===== DATA SUPPLIED =====

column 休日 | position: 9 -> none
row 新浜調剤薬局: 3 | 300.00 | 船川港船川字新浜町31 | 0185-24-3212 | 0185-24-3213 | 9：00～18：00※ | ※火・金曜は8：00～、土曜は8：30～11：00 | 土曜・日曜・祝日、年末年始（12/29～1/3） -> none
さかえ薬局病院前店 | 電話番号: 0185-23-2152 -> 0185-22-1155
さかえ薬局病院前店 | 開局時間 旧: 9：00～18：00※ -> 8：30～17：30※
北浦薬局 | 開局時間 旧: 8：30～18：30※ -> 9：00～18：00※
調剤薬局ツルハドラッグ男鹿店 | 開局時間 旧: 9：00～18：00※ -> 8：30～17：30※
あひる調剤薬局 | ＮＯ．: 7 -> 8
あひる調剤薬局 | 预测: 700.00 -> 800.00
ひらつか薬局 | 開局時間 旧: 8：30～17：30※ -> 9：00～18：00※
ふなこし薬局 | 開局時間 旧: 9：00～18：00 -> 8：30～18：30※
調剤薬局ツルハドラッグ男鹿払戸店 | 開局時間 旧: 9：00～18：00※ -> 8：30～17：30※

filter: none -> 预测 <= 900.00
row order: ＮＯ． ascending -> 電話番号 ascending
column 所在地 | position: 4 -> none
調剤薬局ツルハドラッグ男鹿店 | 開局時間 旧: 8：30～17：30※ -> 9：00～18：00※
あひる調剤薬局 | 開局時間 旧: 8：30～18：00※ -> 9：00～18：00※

=====

### ACTION ITEM
Pick out every line above that contains the word "column" and copy it.

### EXERCISE RESPONSE
column 休日 | position: 9 -> none
column 所在地 | position: 4 -> none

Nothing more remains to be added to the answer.